The "fiscal cliff" bill averted a looming financial crisis by approving a set of tax cuts and tax hikes and putting off automatic budget cuts that otherwise would have kicked in.
But it also contained a provision that essentially provided $500,000,000 in Medicare money for a drug company, Amgen, by postponing price controls on a dialysis drug.
The New York Times reported on the provision in Jan. 19 newspaper article, as I noted in a previous blog post. The Times article noted that Amgen deploys 74 Washington lobbyists and recently had been fined $762 million for a fraudulent marketing scheme.
Brown said he didn't know about the provision when the bill was rushed through.
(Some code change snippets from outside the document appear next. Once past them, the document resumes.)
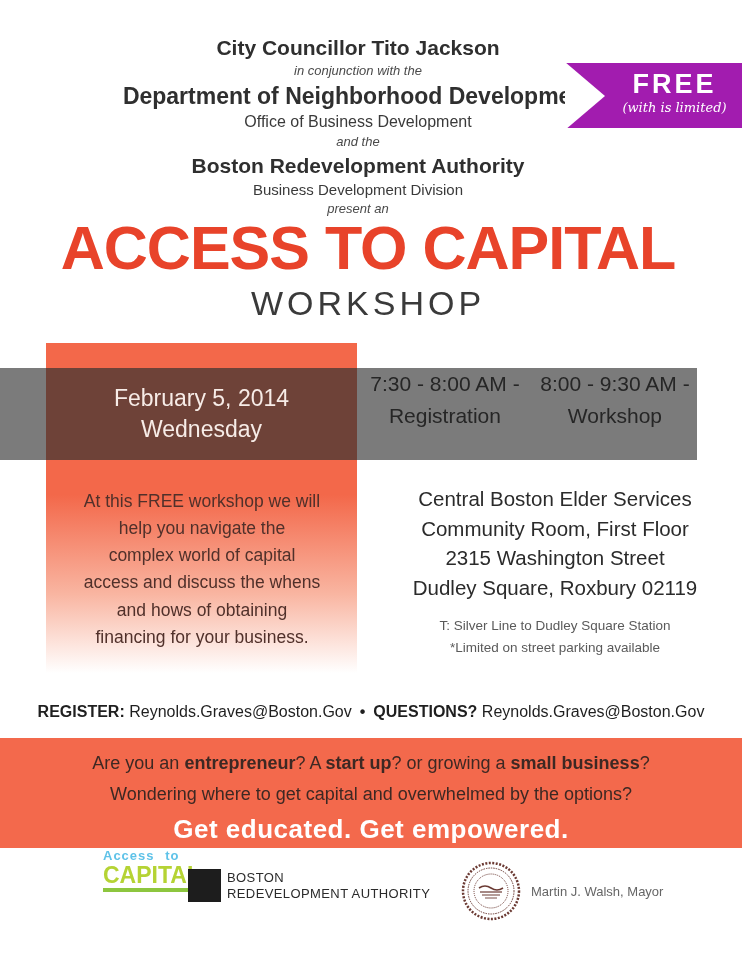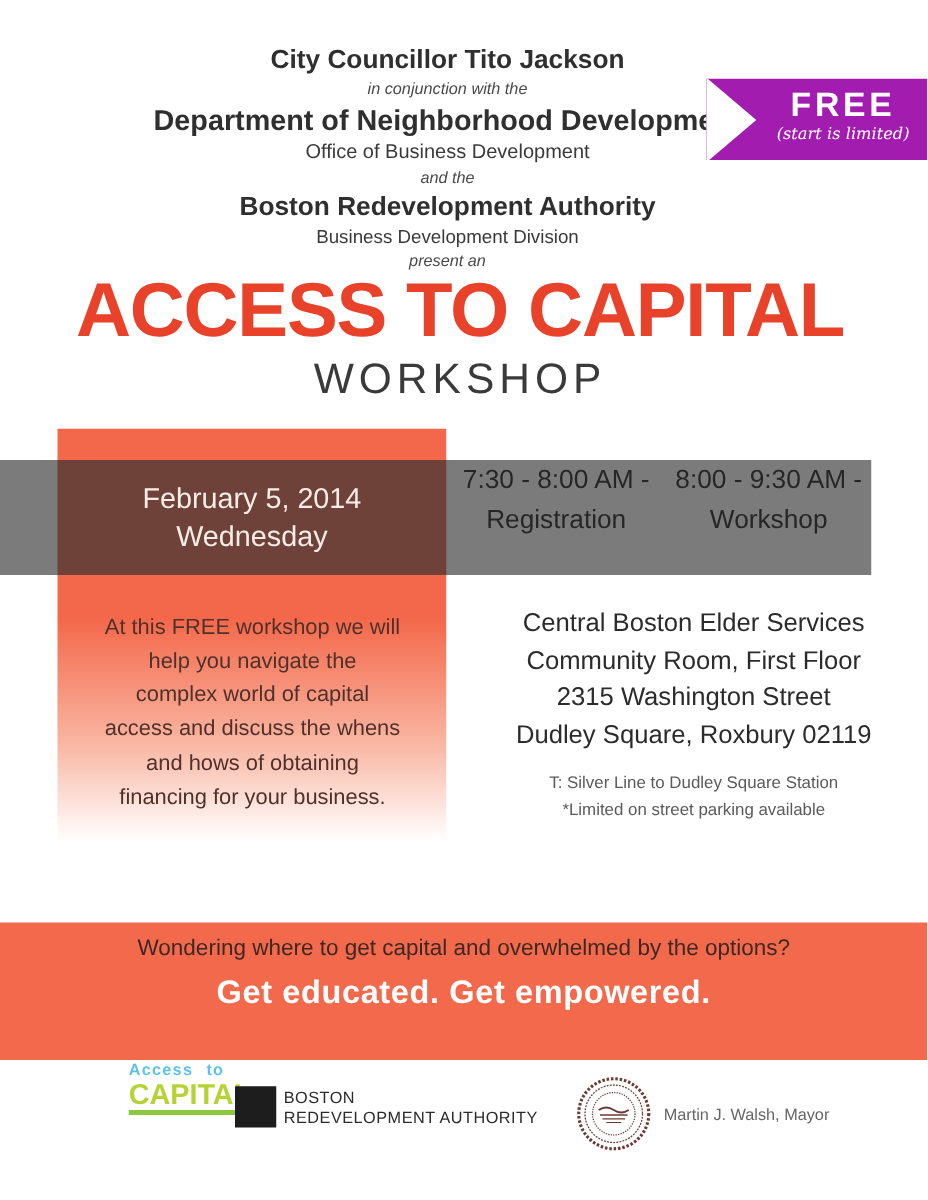"(start is limited)" div.free-sub { text: start -> with }
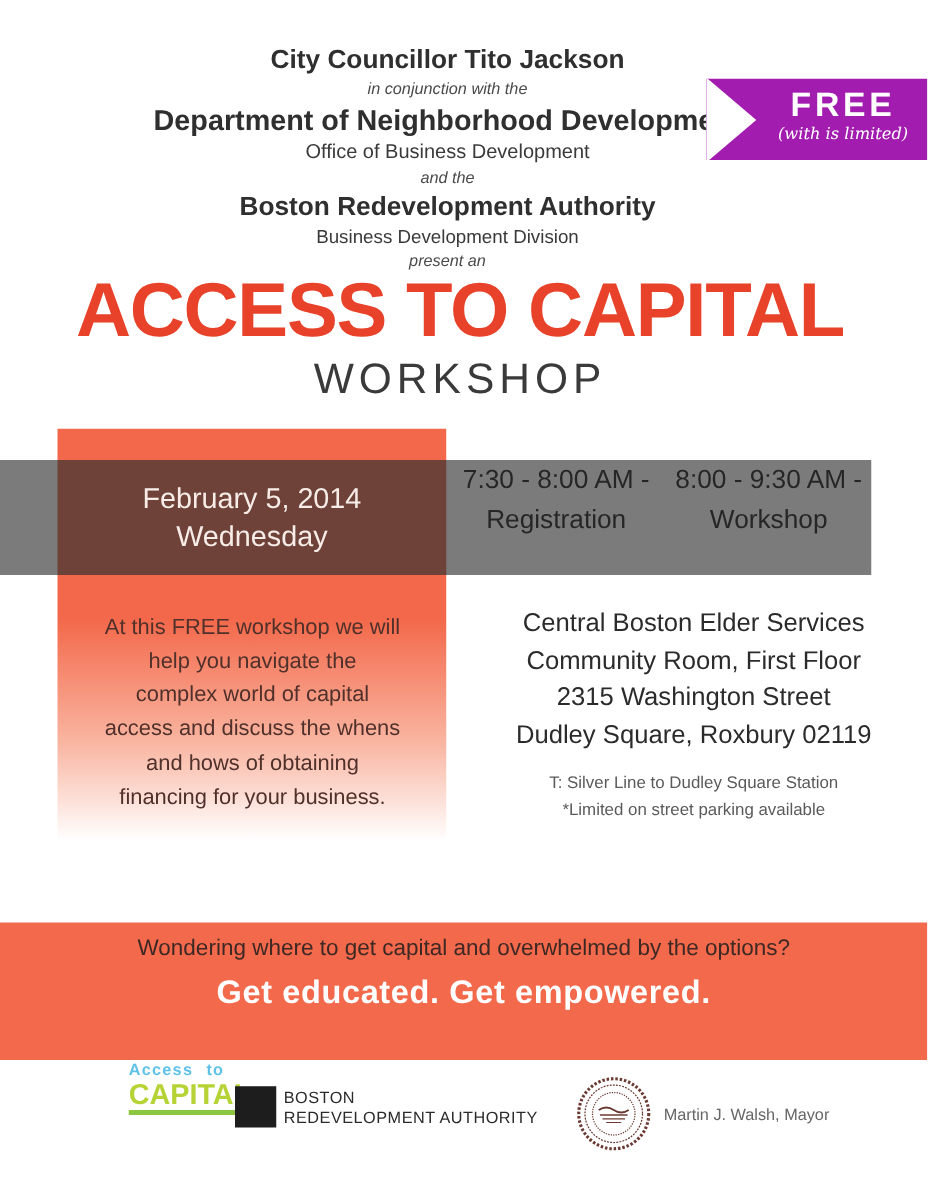"REGISTER: Reynolds.Graves@Boston.Gov •" div.register-line { html: none -> <div> <span>REGISTER:</span><span> Reynolds.Graves@Boston.Gov</span><span>•</span><span>QUESTIONS?</span><span> Reynolds.Graves@Boston.Gov</span> </div> }
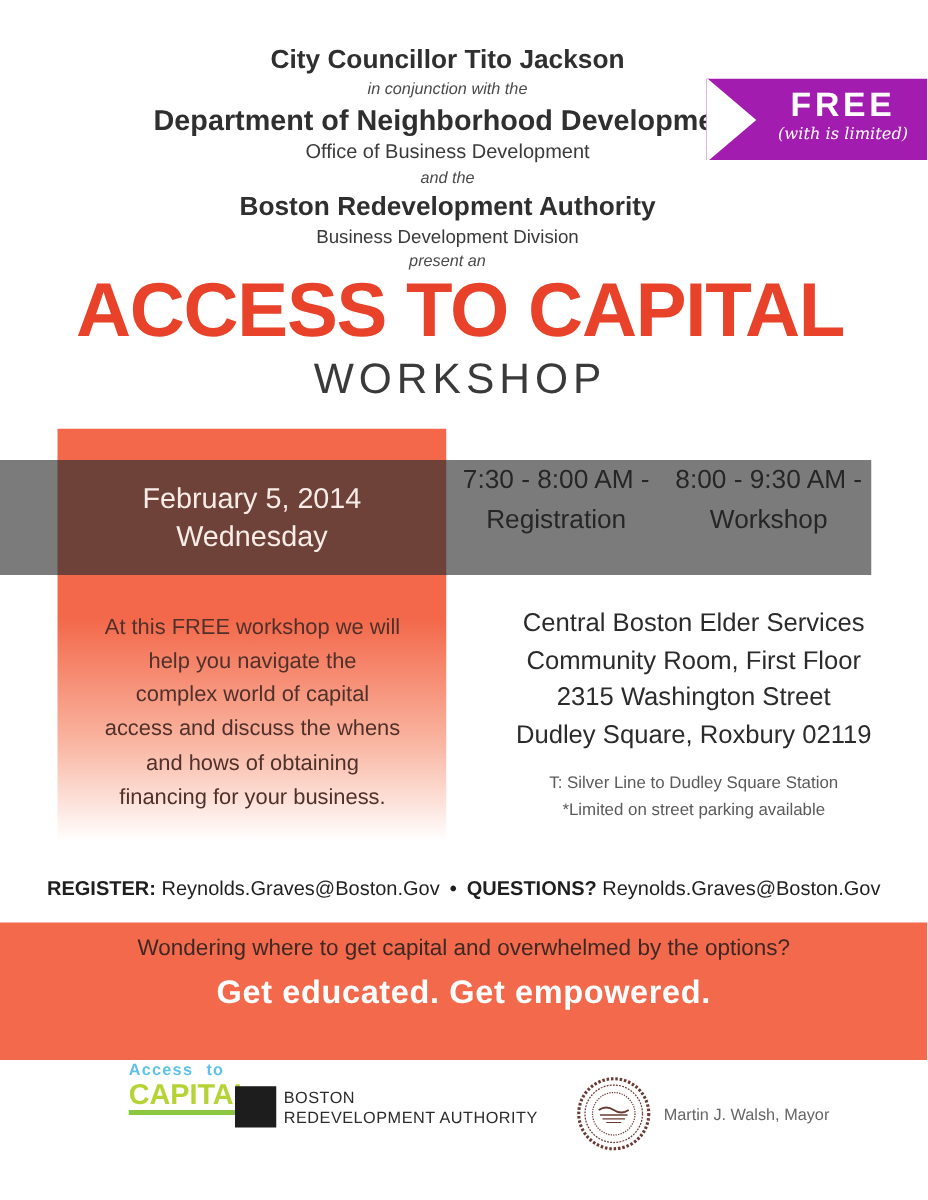"Are you an entrepreneur? A" div.banner-l1 { html: none -> <div> <span>Are you an </span><span>entrepreneur</span><span>? A </span><span>start up</span><span>? or growing a </span><span>small business</span><span>?</span> </div> }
"If there had been more sunlight, I think it would have happened differently," he said.
Brown said the proper way to deal with the provision would have been to go through the normal process of considering bills in committee before taking them up on the floor, providing time for the measure to become known and to be discussed.
When that normal process isn't followed, "We don't get good legislation and we end up with things in bills that shouldn't be," he said.
He blamed Republicans for provoking a fiscal crisis and forcing a quick, last minute deal between leaders in Congress and the White House.
Portman said that after the Times article came out, he asked his staff about the matter and learned that a General Accounting Office report had suggested a delay because of a fear that medical service would be disrupted in rural areas.
"I don't know if it's bad policy or not, frankly," Portman said.
But he said the provision was an example of the problems of rushing through last minute budget bills.
"You end up with surprises," he said.
Portman said if Congress passes his End Government Shutdowns Act, it would not have to pass last-minute budget bills. His proposal, introduced last month, would continue government spending with an automatic continuing resolution if Congress failed to pass a budget bill on time. If the budget delay continued, spending would be cut in a series of 1 percent cuts, with the first kicking in after 120 days and the next cuts kicking in every 90 days, until a budget bill finally passed.